__Source information__

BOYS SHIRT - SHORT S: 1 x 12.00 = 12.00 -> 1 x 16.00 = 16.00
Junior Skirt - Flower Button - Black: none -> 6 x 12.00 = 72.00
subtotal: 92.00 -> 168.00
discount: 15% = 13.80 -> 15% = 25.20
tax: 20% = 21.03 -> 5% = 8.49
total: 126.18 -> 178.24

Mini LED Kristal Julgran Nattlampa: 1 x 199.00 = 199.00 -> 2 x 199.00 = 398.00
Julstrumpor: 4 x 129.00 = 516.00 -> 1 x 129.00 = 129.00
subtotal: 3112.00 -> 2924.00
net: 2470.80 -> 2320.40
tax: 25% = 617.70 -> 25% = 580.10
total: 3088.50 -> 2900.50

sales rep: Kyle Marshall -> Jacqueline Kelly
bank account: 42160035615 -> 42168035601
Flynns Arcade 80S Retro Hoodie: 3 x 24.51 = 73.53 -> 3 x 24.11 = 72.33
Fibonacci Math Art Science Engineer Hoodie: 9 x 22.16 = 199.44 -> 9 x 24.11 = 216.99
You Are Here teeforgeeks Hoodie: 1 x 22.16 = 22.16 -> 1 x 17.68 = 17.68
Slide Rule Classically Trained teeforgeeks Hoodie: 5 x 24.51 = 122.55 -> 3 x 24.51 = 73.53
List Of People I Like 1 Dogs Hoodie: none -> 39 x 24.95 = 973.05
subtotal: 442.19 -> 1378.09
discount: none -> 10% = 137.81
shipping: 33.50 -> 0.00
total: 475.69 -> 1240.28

__What the task requires__
Output the material verbatim, including every line.

__Result for this exercise__
BOYS SHIRT - SHORT S: 1 x 12.00 = 12.00 -> 1 x 16.00 = 16.00
Junior Skirt - Flower Button - Black: none -> 6 x 12.00 = 72.00
subtotal: 92.00 -> 168.00
discount: 15% = 13.80 -> 15% = 25.20
tax: 20% = 21.03 -> 5% = 8.49
total: 126.18 -> 178.24

Mini LED Kristal Julgran Nattlampa: 1 x 199.00 = 199.00 -> 2 x 199.00 = 398.00
Julstrumpor: 4 x 129.00 = 516.00 -> 1 x 129.00 = 129.00
subtotal: 3112.00 -> 2924.00
net: 2470.80 -> 2320.40
tax: 25% = 617.70 -> 25% = 580.10
total: 3088.50 -> 2900.50

sales rep: Kyle Marshall -> Jacqueline Kelly
bank account: 42160035615 -> 42168035601
Flynns Arcade 80S Retro Hoodie: 3 x 24.51 = 73.53 -> 3 x 24.11 = 72.33
Fibonacci Math Art Science Engineer Hoodie: 9 x 22.16 = 199.44 -> 9 x 24.11 = 216.99
You Are Here teeforgeeks Hoodie: 1 x 22.16 = 22.16 -> 1 x 17.68 = 17.68
Slide Rule Classically Trained teeforgeeks Hoodie: 5 x 24.51 = 122.55 -> 3 x 24.51 = 73.53
List Of People I Like 1 Dogs Hoodie: none -> 39 x 24.95 = 973.05
subtotal: 442.19 -> 1378.09
discount: none -> 10% = 137.81
shipping: 33.50 -> 0.00
total: 475.69 -> 1240.28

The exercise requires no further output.